В окна лилась вечерняя прохлада, долетал городской шум и удары моего сердца затихали вместе с ним.

Это был мой город.

Мы с Корешем сидим в комнате парторга. Рядом с его столом — Ненов, нахмуривший свои бесцветные брови, сосредоточенный, с видом невинно оскорбленного человека. Челюсть вздулась и посинела, он слегка шепелявит, потому что один из передних зубов у него качается. Он все время придерживает щеку рукой и на нас не смотрит. Парторг что-то пишет в блокноте. Потом почесывает лоб и проводит растопыренными пальцами, как гребешком, по своей густой, как щетка, шевелюре.

— Ненов, что вы еще можете добавить?

— Ничего, товарищ Василев.

— А вы?

Вопрос относится к нам с Корешем. Я пожимаю плечами. Кореш тоже. Разговор окончен, но Василев постукивает карандашом о письменный стол и не спешит с выводами. Даже ничем не выдает своего мнения. Он просто вызвал нас, расспросил — и все. На столе перед ним лежит медицинская справка, которую Ненов представил в самом начале разговора. Парторг смотрит на всех нас по очереди и говорит:

— Ненов, вы свободны.

Кореш подталкивает меня, и мы тоже встаем, но Василев поднимает руку:

— Вы подождите.

Ненов берет со стола свою справку, кивает парторгу и выходит, волоча ноги, словно у него нет сил ходить. Василев долго молчит — на лбу у него складка, губы сжаты, — сует блокнот в стол и поднимает голову:

— Ну?

Главный обвиняемый — я. Ненов описал весьма подробно, как я нанес ему побои, потому что был пьян, безо всякой причины из-за какой-то собственной выдумки. Я рассказал все, как было — и почему ударил помшефа, и как тот батю Апостола напоил накануне припадка, — но Василев будто и не обратил внимания на мои обвинения, и все время перебивал меня вопросами: «Как ты позволил себе ударить человека?.. Как считаешь, правильно ты поступил?» И я все время не отвечал на эти вопросы. Может, поступил я и неправильно, но ничто не заставило бы меня сказать это в присутствии Ненова. Просто рот не открывался для таких слов…

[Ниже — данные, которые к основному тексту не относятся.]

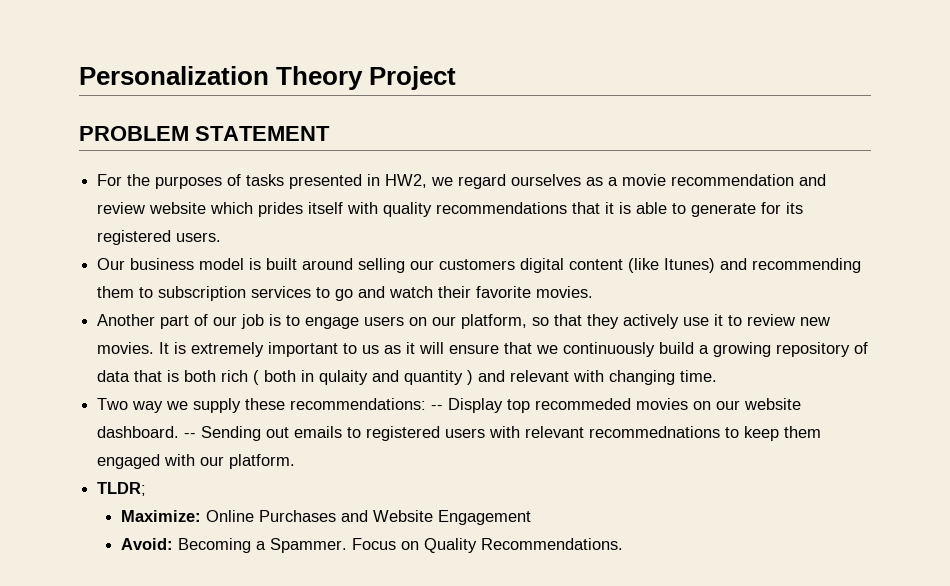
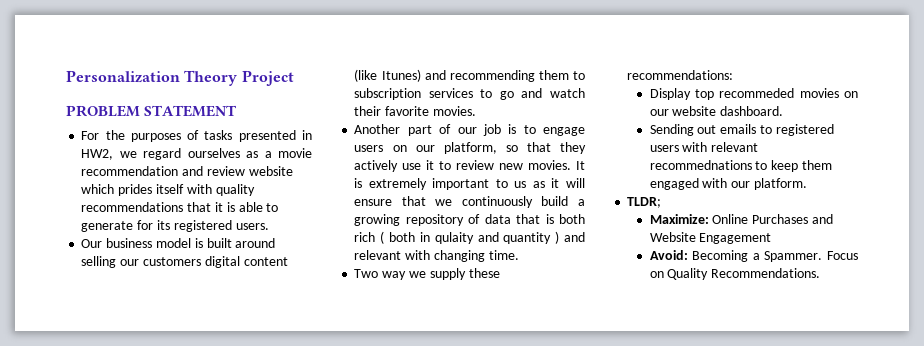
[431,405,444,410] -- -> (734, 75) //
[184,433,197,438] -- -> (784, 111) //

— Все, товарищ Василев. — говорю я. — Что было, вы слышали.

— Да, слышал… До чего мы дойдем, если каждый начнет творить самосуд и наказывать, кого и как ему взбредет в голову? Как думаешь, Клисуров?

— Никак не думаю. — Зол я ужасно. Можно подумать, будто все происшествие сводится к моему проступку, а не к преступлению Ненова. — Раз вы мне не верите…

— В том-то и дело, что верю, — сердито говорит Василев. — Иначе я бы тут тобою не возился и говорили бы мы по-другому… А вот вы оба мне не верите.

— Как это — не верим?

— Почему вы не пришли ко мне и не сказали обо всем сразу после этого несчастного случая?

— А чем бы это старику помогло?

— Старику не помогло бы, а вот Ненов получил бы по заслугам. — Он качает головой и вздыхает, будто перед ним сидят дети. — А теперь? Апостол умер, даже подтвердить твои слова некому. Больше того, Ненов спокойно может отдать вас под суд. В чем вы его обвиняете? Вызвал старика на работу, когда тот был болен… Ненов — не врач, сделал он это в интересах работы, так сказать… А вы двое будете моргать глазами и рассказывать истории, доказать которые невозможно.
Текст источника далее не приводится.